SGCC builds smart grid with fiber

February 1st, 2013 by · Leave a Comment

This article was authored by John C. Tanner, and was originally posted on telecomasia.net.

The State Grid Corporation of China (SGCC) is building a smart-grid project using passive optical networking (PON) technology, which could not only help it deliver electricity more efficiently across the country, but also turn it into China’s next broadband service provider.

Technology Review reports that the SGCC has connected around 86,000 premises to its smart grid so far, with a target of 100% smart-meter penetration by 2015, according to a report from Ovum analyst Julie Kunstler on the project.

As the Ovum report points out, fiber is an unusual choice for smart grids. For a start, it’s more expensive than other options. Deploying a smart grid nationally with fiber would cost an estimated $2 billion. However, SGCC – one of China’s two main utility service providers – isn’t short on cash. It announced plans back in 2011 to spend $100 billion on smart-grid projects.

The other thing is, fiber provides far more bandwidth than smart meters really need to function. Which is why Kunstler says the project indicates SGCC has much bigger plans in the works than simply installing smart meters across the country:

This would seem to point to the possibility of SGCC’s plan to deliver Internet using the same technology, [Kunstler] says. It could apply for a service provider license, or potentially lease to an incumbent like China Mobile, which currently lacks significant fixed line infrastructure, in a bid to share costs.

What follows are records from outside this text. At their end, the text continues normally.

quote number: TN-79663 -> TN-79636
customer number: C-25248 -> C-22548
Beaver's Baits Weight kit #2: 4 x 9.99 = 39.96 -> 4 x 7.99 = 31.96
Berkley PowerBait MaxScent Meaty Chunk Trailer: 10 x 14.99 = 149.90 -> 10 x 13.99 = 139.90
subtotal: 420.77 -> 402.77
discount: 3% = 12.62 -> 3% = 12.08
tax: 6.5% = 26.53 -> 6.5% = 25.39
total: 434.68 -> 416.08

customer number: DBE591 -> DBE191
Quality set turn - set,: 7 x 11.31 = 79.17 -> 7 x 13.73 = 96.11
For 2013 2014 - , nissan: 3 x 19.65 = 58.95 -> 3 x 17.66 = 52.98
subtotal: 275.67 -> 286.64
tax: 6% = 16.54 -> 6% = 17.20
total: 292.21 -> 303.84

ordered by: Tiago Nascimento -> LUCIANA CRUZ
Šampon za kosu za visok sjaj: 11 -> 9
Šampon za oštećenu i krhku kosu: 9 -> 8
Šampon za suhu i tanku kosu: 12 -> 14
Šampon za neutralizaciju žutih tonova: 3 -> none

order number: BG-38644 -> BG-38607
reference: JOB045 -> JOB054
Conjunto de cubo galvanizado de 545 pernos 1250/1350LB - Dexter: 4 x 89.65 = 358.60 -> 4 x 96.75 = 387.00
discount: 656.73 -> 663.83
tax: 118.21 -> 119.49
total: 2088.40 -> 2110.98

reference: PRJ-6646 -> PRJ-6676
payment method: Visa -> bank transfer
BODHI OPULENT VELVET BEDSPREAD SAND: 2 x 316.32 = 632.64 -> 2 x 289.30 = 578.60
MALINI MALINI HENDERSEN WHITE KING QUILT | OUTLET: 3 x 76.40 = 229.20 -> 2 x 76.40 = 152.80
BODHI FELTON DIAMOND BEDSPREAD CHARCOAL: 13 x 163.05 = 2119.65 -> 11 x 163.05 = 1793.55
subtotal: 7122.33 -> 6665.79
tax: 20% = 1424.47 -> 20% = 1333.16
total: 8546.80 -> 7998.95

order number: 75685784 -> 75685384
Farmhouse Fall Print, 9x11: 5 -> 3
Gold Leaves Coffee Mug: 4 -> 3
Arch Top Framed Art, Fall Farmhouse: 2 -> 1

Certainly the idea of PUCs leveraging their infrastructure to provide Internet services is an old one. But much of the concept hinged on technologies like Power Line Communications (PLC), which has failed to catch on. And while many PUCs have deployed fiber for their own communications usage, extending it to residential areas is costly and complex.

Which is why there’s doubt that SGCC’s project could serve as a template for other utility companies, at least in the US, according to the TR report.

And, China’s telecoms sector being as centrally managed as it is – especially when it comes to the Internet – it’s also an open question as to whether the SGCC could get a broadband license from the MIIT in the first place.

Still, as always, watch this space.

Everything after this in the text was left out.